Work item
Please keep the pictures out and write out exactly the lines from the first in the data below through the one containing "(632, 439) none", both included.
★ ★ ★ ★ ★ ★ ★
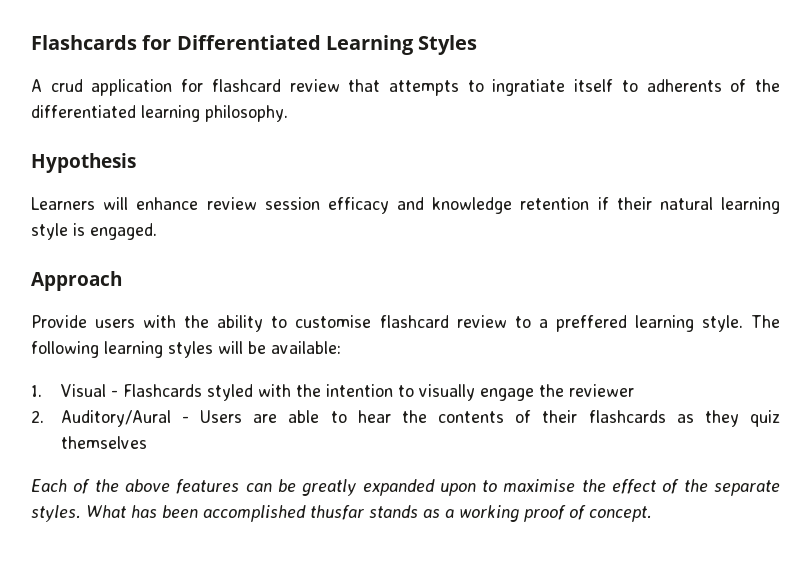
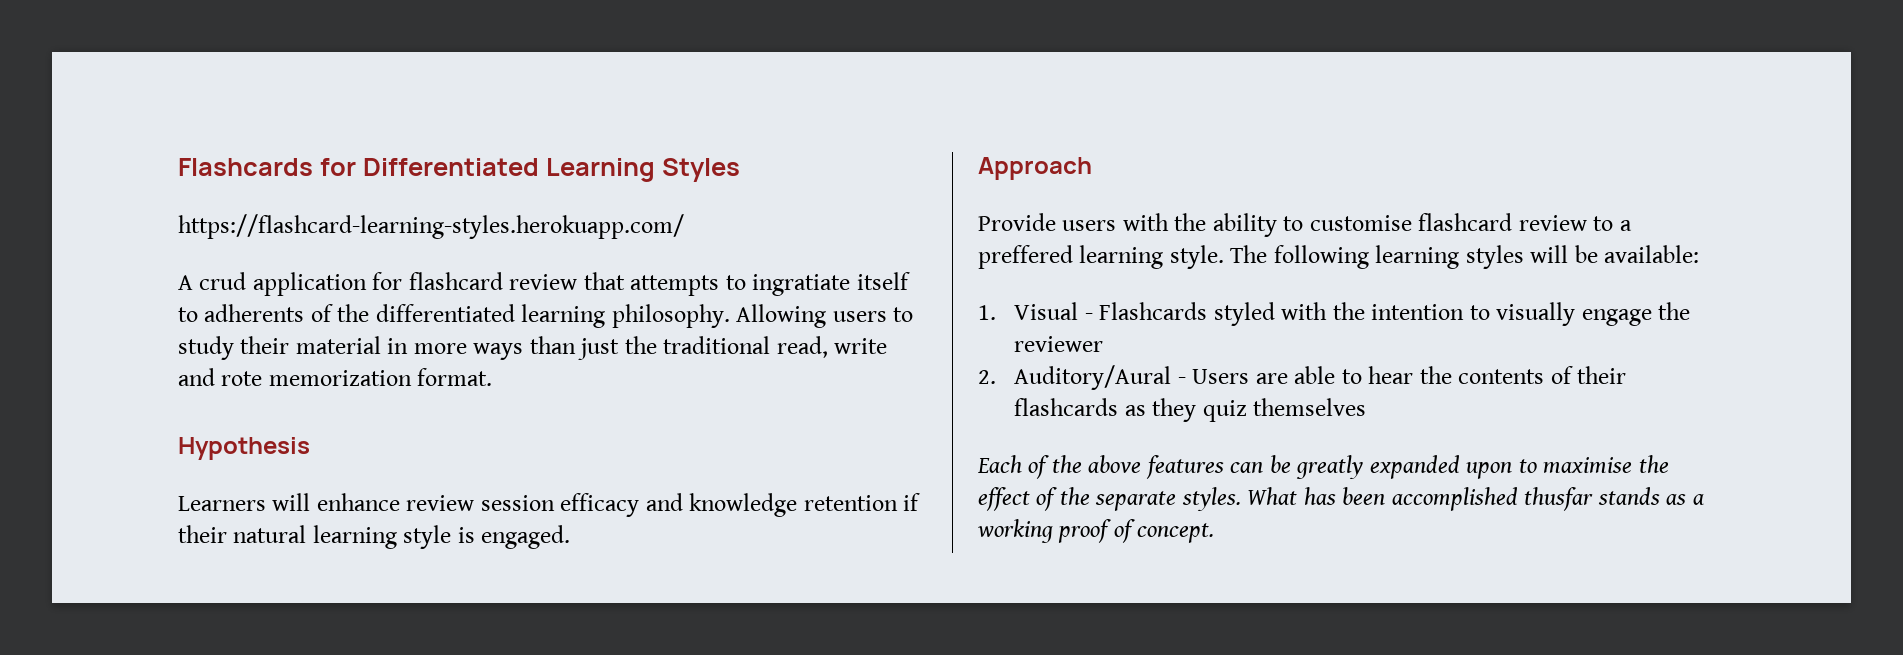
(478, 45) none -> [178,214,684,239] // https://flashcard-learning-styles.herokuapp.com/
(288, 113) none -> [736,304,914,328] [178,336,888,360] [178,368,493,386] Allowing users to study their material in more ways than just the traditional read, write and rote memorization format.

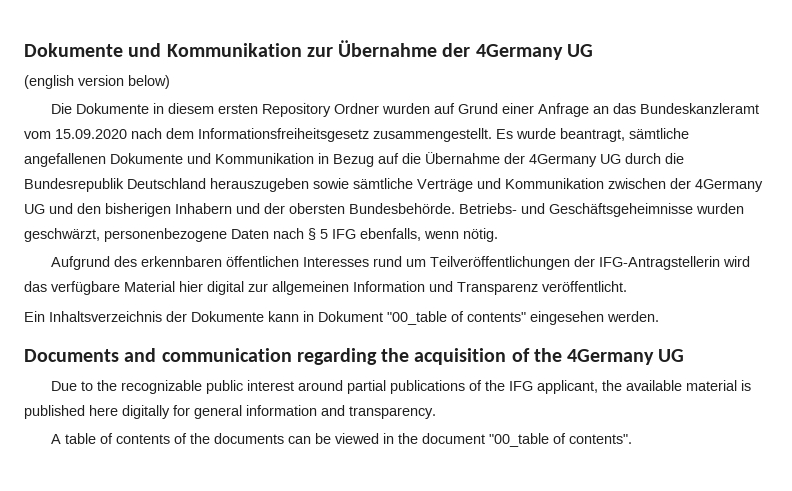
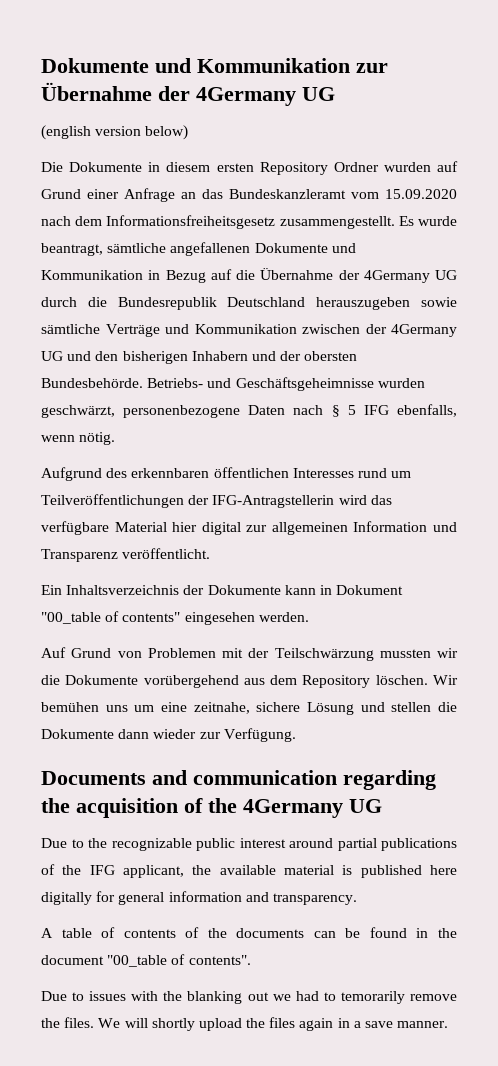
(659, 316) none -> [41,647,458,661] [41,675,458,688] [41,702,457,715] [41,728,296,742] // Auf Grund von Problemen mit der Teilschwärzung mussten wir die Dokumente vorübergehend aus dem Repository löschen. Wir bemühen uns um eine zeitnahe, sichere Lösung und stellen die Dokumente dann wieder zur Verfügung.
[334,433,379,444] viewed -> [369,927,407,938] found
(632, 439) none -> [41,991,457,1004] [41,1017,449,1031] // Due to issues with the blanking out we had to temorarily remove the files. We will shortly upload the files again in a save manner.

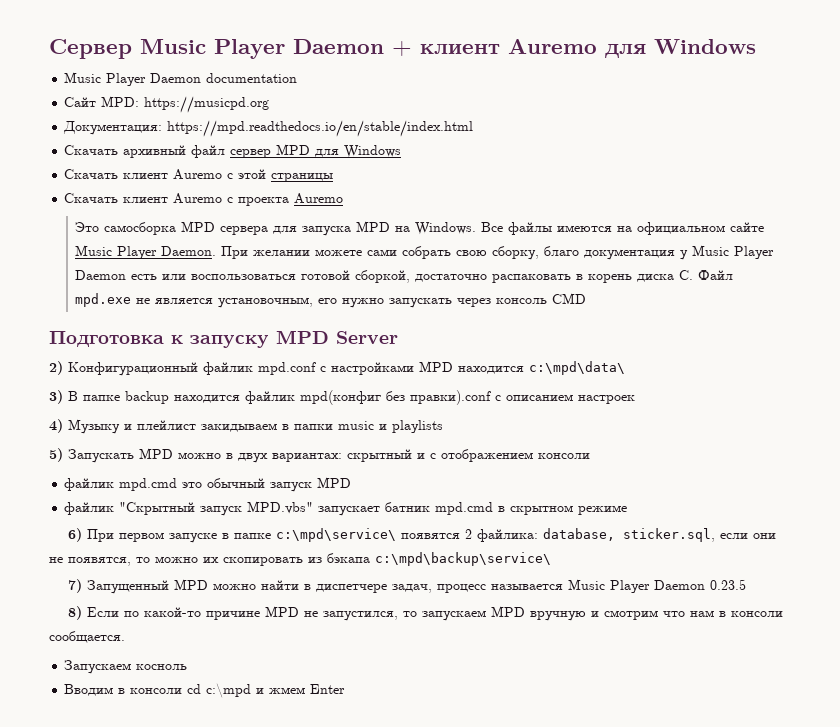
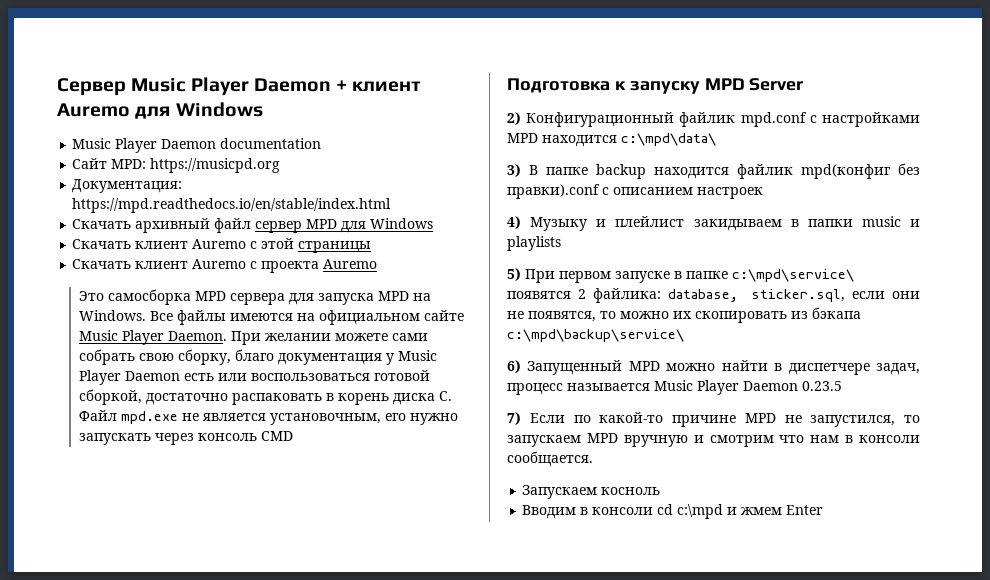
[68,448,590,463] [64,477,352,492] [64,501,628,516] [67,528,82,542] Запускать MPD можно в двух вариантах: скрытный и с отображением консоли // файлик mpd.cmd это обычный запуск MPD // файлик "Скрытный запуск MPD.vbs" запускает батник mpd.cmd в скрытном режиме // 6) -> (521, 274) none
[67,579,82,593] 7) -> [507,360,521,373] 6)
[67,606,82,620] 8) -> [507,412,521,425] 7)

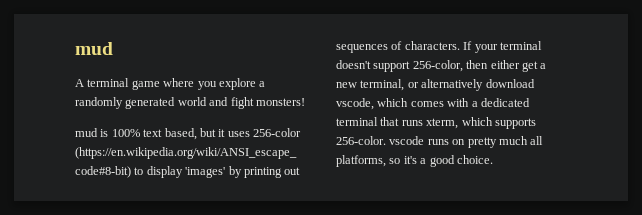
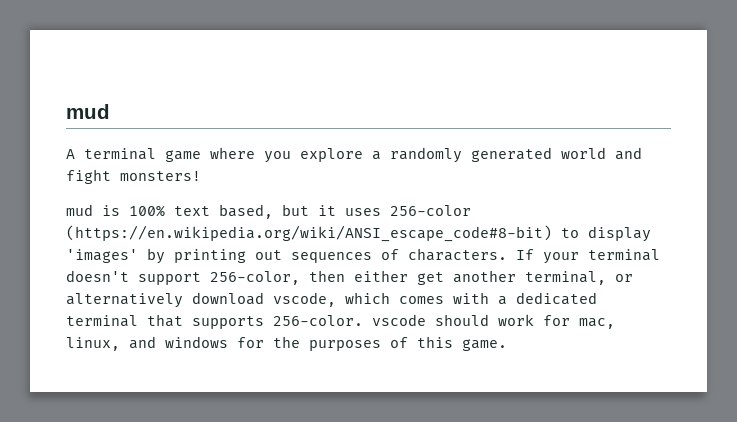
[540,63,547,69] [336,82,357,88] a new -> [453,270,516,283] another
[401,117,536,129] [336,136,544,148] [336,155,493,167] runs xterm, which supports 256-color. vscode runs on pretty much all platforms, so it's a good choice. -> [192,314,615,329] [66,336,507,351] supports 256-color. vscode should work for mac, linux, and windows for the purposes of this game.

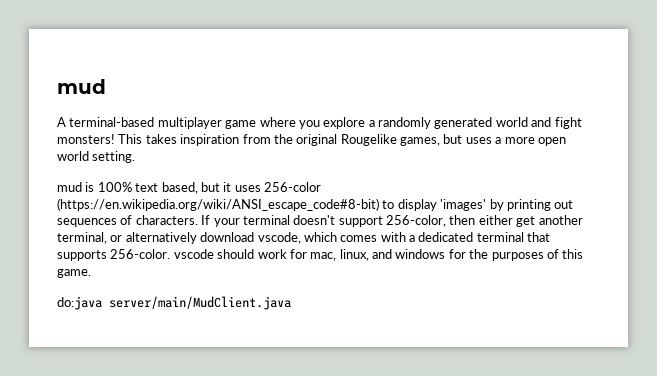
[84,148,156,160] terminal -> [69,117,222,129] terminal-based multiplayer
(201, 176) none -> [118,134,566,146] [57,151,136,163] This takes inspiration from the original Rougelike games, but uses a more open world setting.
(507, 345) none -> [57,296,291,310] // do:java server/main/MudClient.java

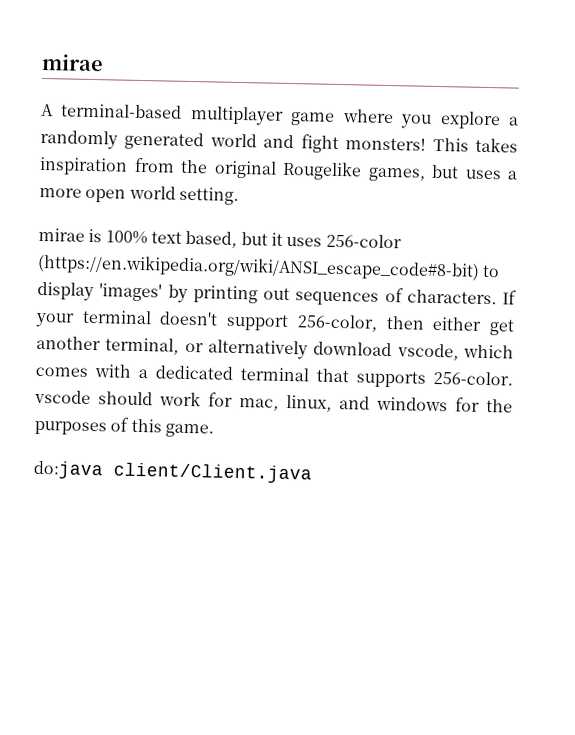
[57,79,106,94] mud -> [41,53,103,72] mirae
[57,182,82,192] mud -> [38,227,85,242] mirae
[109,296,291,310] server/main/MudClient.java -> [113,462,313,484] client/Client.java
★ ★ ★ ★ ★ ★ ★
Output of the task
(478, 45) none -> [178,214,684,239] // https://flashcard-learning-styles.herokuapp.com/
(288, 113) none -> [736,304,914,328] [178,336,888,360] [178,368,493,386] Allowing users to study their material in more ways than just the traditional read, write and rote memorization format.

(659, 316) none -> [41,647,458,661] [41,675,458,688] [41,702,457,715] [41,728,296,742] // Auf Grund von Problemen mit der Teilschwärzung mussten wir die Dokumente vorübergehend aus dem Repository löschen. Wir bemühen uns um eine zeitnahe, sichere Lösung und stellen die Dokumente dann wieder zur Verfügung.
[334,433,379,444] viewed -> [369,927,407,938] found
(632, 439) none -> [41,991,457,1004] [41,1017,449,1031] // Due to issues with the blanking out we had to temorarily remove the files. We will shortly upload the files again in a save manner.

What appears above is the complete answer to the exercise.